== Work instruction ==
All lines from the one containing "differences = -7.96" to the end of the material are to be given again exactly; leave out every line before it.

● ● ● ● ●

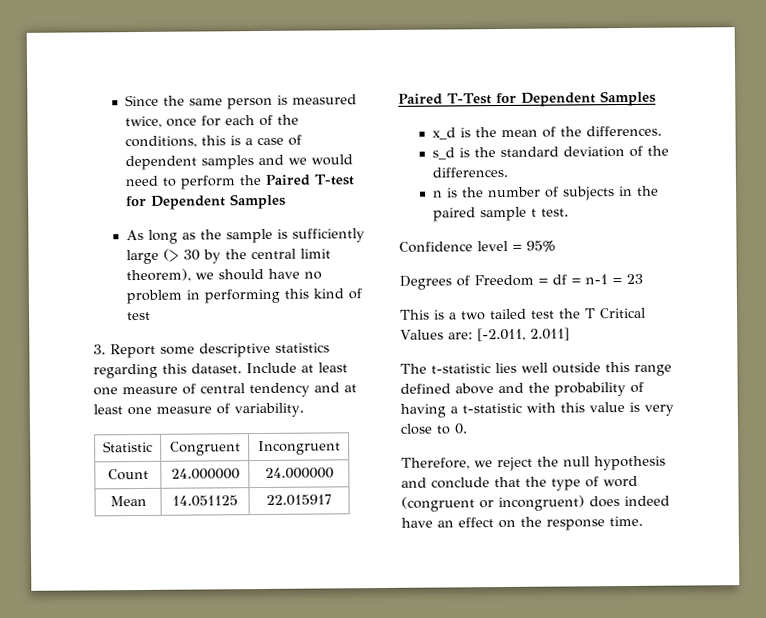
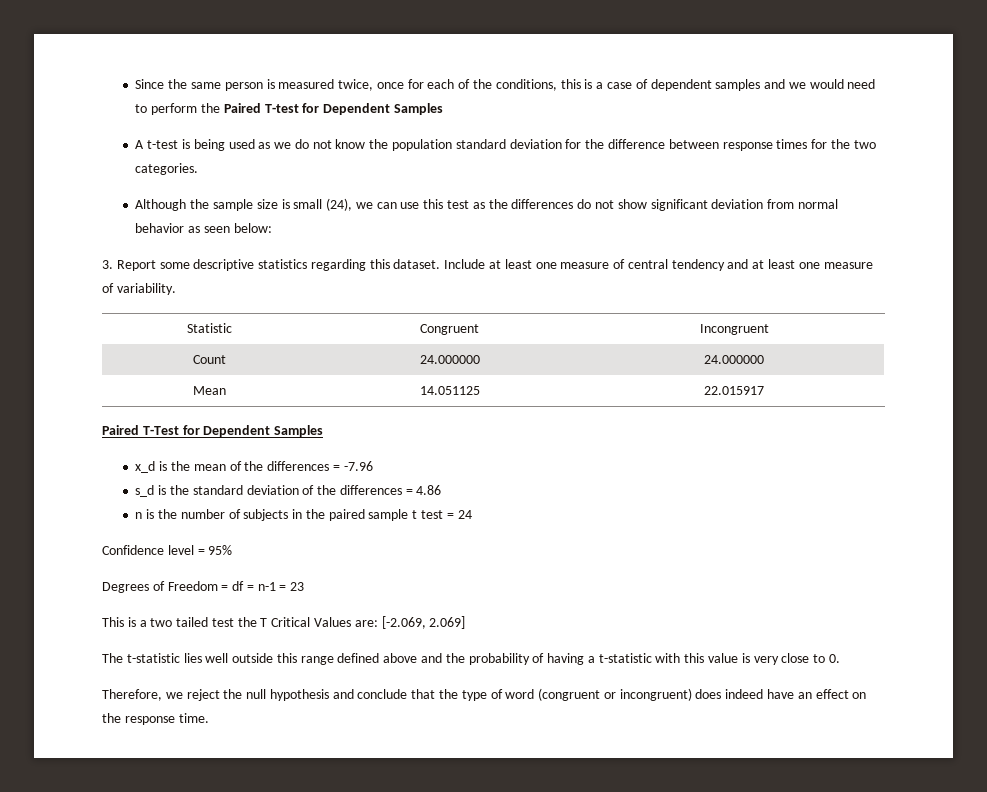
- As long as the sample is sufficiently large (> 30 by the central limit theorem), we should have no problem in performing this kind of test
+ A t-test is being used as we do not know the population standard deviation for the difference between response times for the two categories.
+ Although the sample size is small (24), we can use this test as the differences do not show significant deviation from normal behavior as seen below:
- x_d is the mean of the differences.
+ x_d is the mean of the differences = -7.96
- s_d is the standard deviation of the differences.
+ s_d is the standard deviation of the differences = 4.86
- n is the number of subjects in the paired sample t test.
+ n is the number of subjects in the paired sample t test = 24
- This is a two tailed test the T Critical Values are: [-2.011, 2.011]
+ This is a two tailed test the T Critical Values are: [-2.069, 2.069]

● ● ● ● ●

== Response to the task ==
+ x_d is the mean of the differences = -7.96
- s_d is the standard deviation of the differences.
+ s_d is the standard deviation of the differences = 4.86
- n is the number of subjects in the paired sample t test.
+ n is the number of subjects in the paired sample t test = 24
- This is a two tailed test the T Critical Values are: [-2.011, 2.011]
+ This is a two tailed test the T Critical Values are: [-2.069, 2.069]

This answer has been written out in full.